**TASK INSTRUCTIONS:**
The records that follow should be copied in full, exactly as they read.

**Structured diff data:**
○ ○ ○
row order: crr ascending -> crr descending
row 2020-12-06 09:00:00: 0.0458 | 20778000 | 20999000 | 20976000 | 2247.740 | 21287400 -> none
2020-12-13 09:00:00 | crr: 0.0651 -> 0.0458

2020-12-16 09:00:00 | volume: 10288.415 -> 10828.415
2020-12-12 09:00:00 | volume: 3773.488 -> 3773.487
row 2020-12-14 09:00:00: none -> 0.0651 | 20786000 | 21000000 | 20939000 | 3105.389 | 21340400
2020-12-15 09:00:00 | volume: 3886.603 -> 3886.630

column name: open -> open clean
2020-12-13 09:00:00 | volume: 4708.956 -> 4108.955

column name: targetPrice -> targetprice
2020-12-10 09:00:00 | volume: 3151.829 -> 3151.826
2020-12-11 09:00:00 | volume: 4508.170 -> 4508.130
○ ○ ○
**FINISHED EXERCISE:**
row order: crr ascending -> crr descending
row 2020-12-06 09:00:00: 0.0458 | 20778000 | 20999000 | 20976000 | 2247.740 | 21287400 -> none
2020-12-13 09:00:00 | crr: 0.0651 -> 0.0458

2020-12-16 09:00:00 | volume: 10288.415 -> 10828.415
2020-12-12 09:00:00 | volume: 3773.488 -> 3773.487
row 2020-12-14 09:00:00: none -> 0.0651 | 20786000 | 21000000 | 20939000 | 3105.389 | 21340400
2020-12-15 09:00:00 | volume: 3886.603 -> 3886.630

column name: open -> open clean
2020-12-13 09:00:00 | volume: 4708.956 -> 4108.955

column name: targetPrice -> targetprice
2020-12-10 09:00:00 | volume: 3151.829 -> 3151.826
2020-12-11 09:00:00 | volume: 4508.170 -> 4508.130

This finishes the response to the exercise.